> [Data section]
# # # #

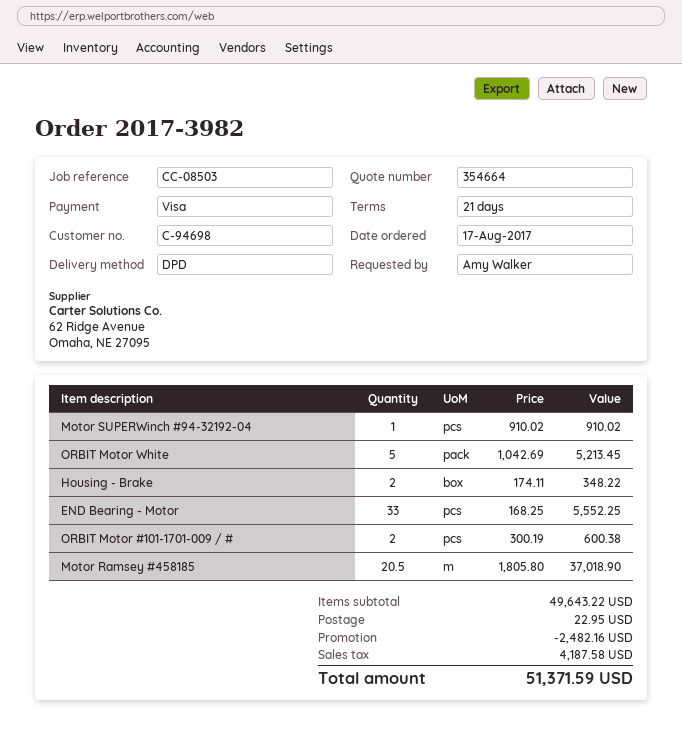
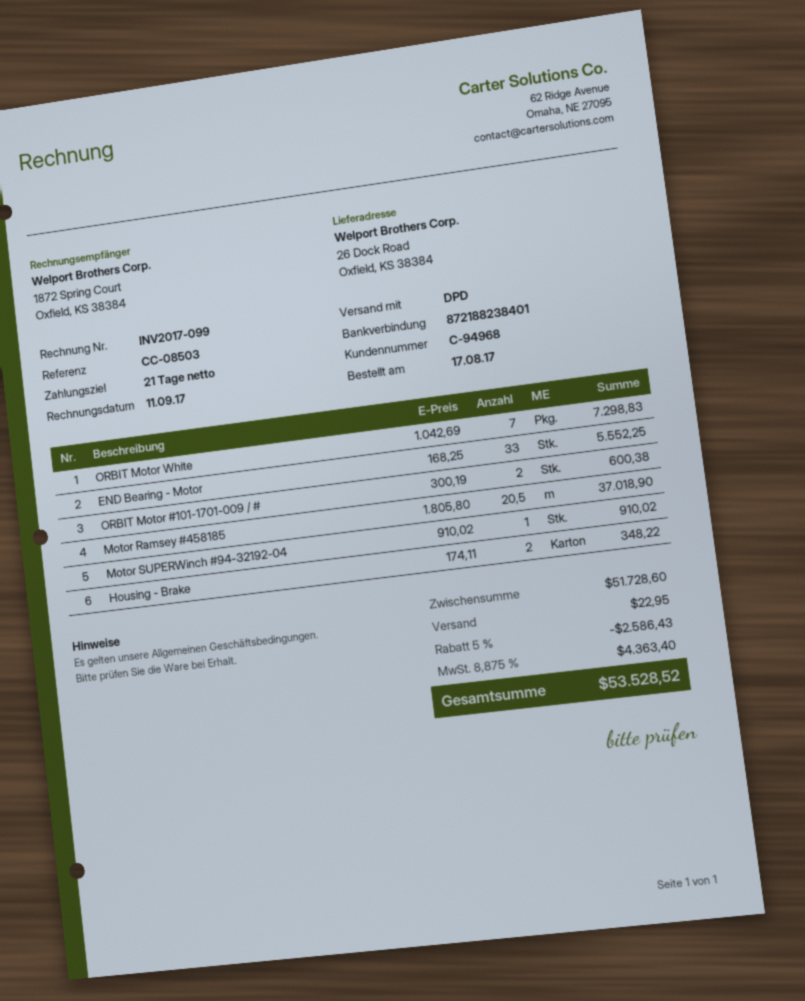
customer number: C-94698 -> C-94968
ORBIT Motor White: 5 x 1042.69 = 5213.45 -> 7 x 1042.69 = 7298.83
subtotal: 49643.22 -> 51728.60
discount: 2482.16 -> 2586.43
tax: 4187.58 -> 4363.40
total: 51371.59 -> 53528.52

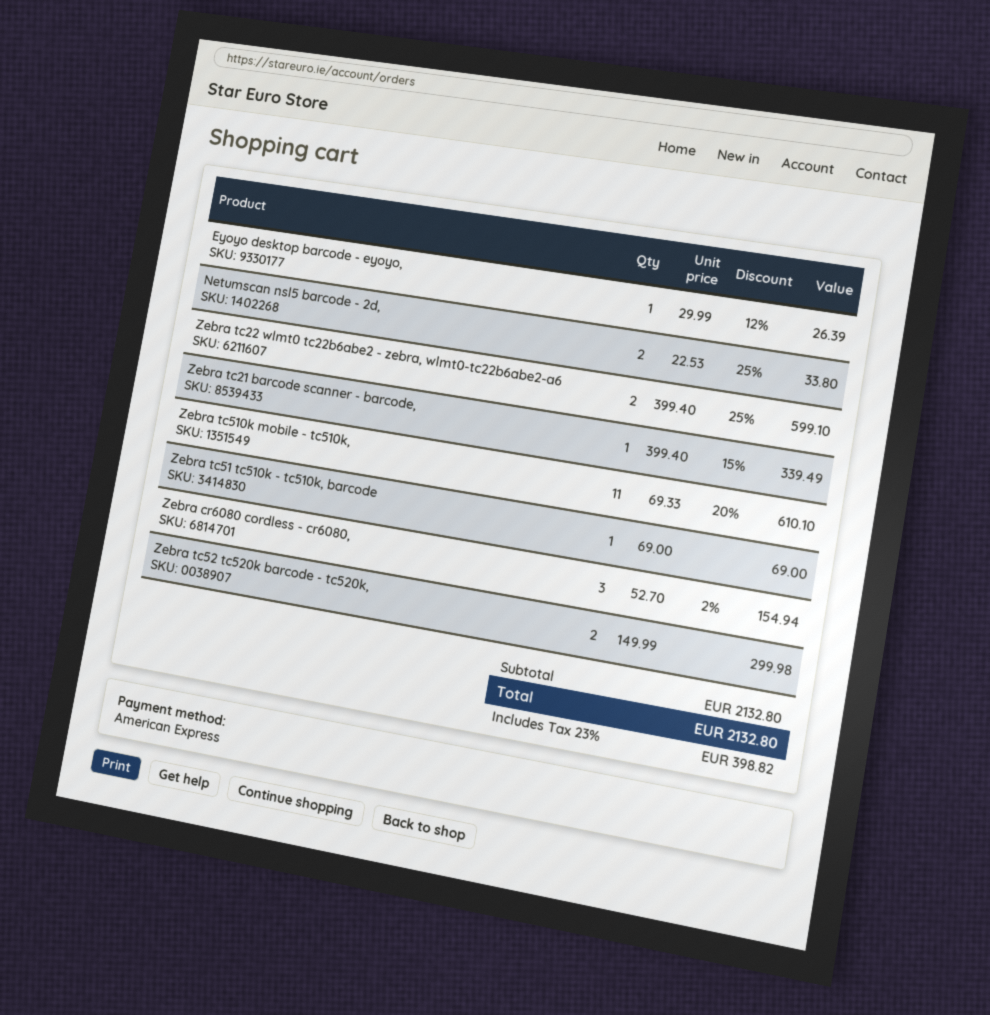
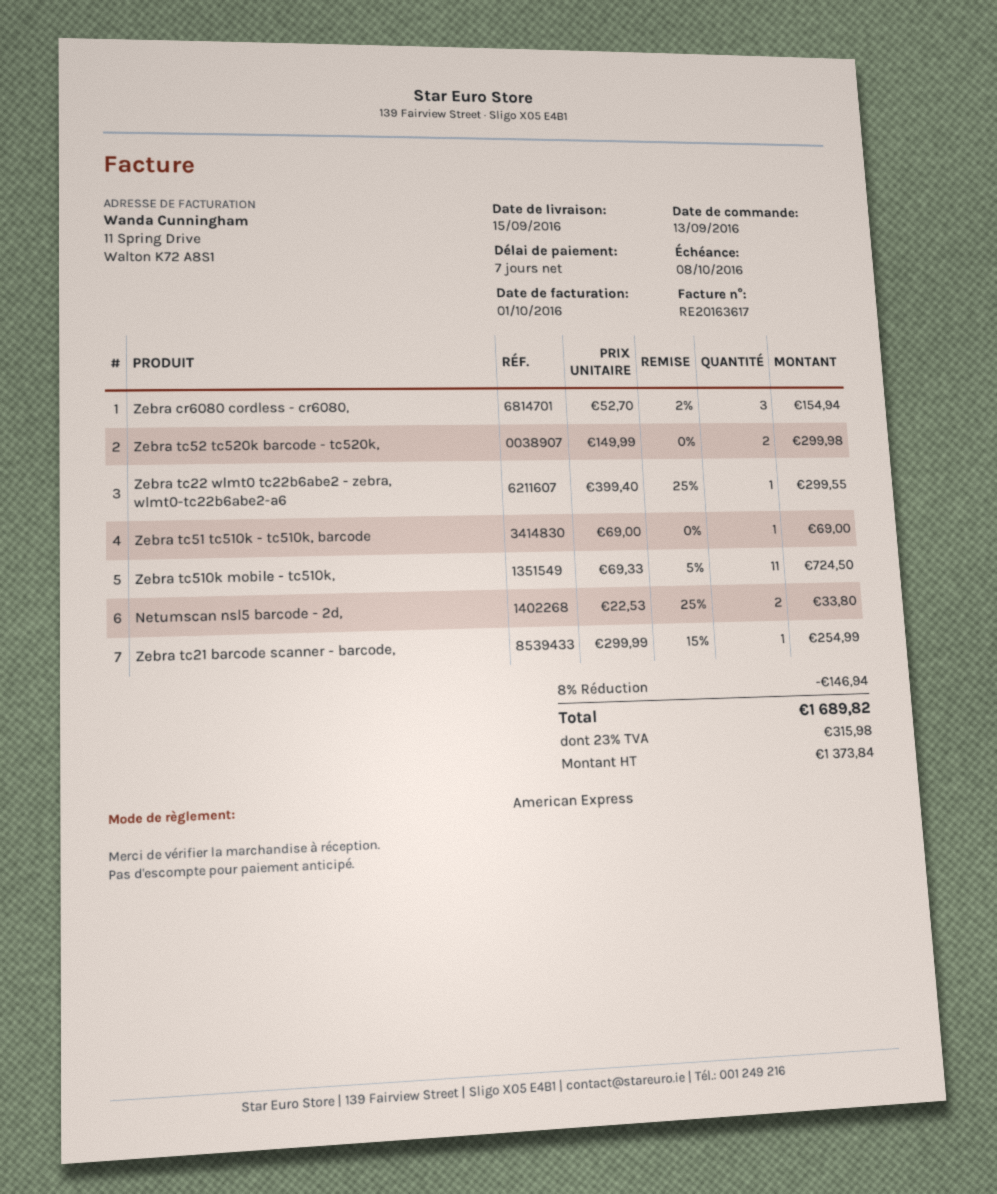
Eyoyo desktop barcode - eyoyo,: 1 x 29.99 - 12% = 26.39 -> none
Zebra tc22 wlmt0 tc22b6abe2 - zebra, wlmt0-tc22b6abe2-a6: 2 x 399.40 - 25% = 599.10 -> 1 x 399.40 - 25% = 299.55
Zebra tc21 barcode scanner - barcode,: 1 x 399.40 - 15% = 339.49 -> 1 x 299.99 - 15% = 254.99
Zebra tc510k mobile - tc510k,: 11 x 69.33 - 20% = 610.10 -> 11 x 69.33 - 5% = 724.50
discount: none -> 8% = 146.94
tax: 23% = 398.82 -> 23% = 315.98
total: 2132.80 -> 1689.82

# # # #

> [Task]
Your answer must be an exact copy of the lines from the start of the entries through the line with "Eyoyo desktop barcode", with no pictures.

> [Task result]
customer number: C-94698 -> C-94968
ORBIT Motor White: 5 x 1042.69 = 5213.45 -> 7 x 1042.69 = 7298.83
subtotal: 49643.22 -> 51728.60
discount: 2482.16 -> 2586.43
tax: 4187.58 -> 4363.40
total: 51371.59 -> 53528.52

Eyoyo desktop barcode - eyoyo,: 1 x 29.99 - 12% = 26.39 -> none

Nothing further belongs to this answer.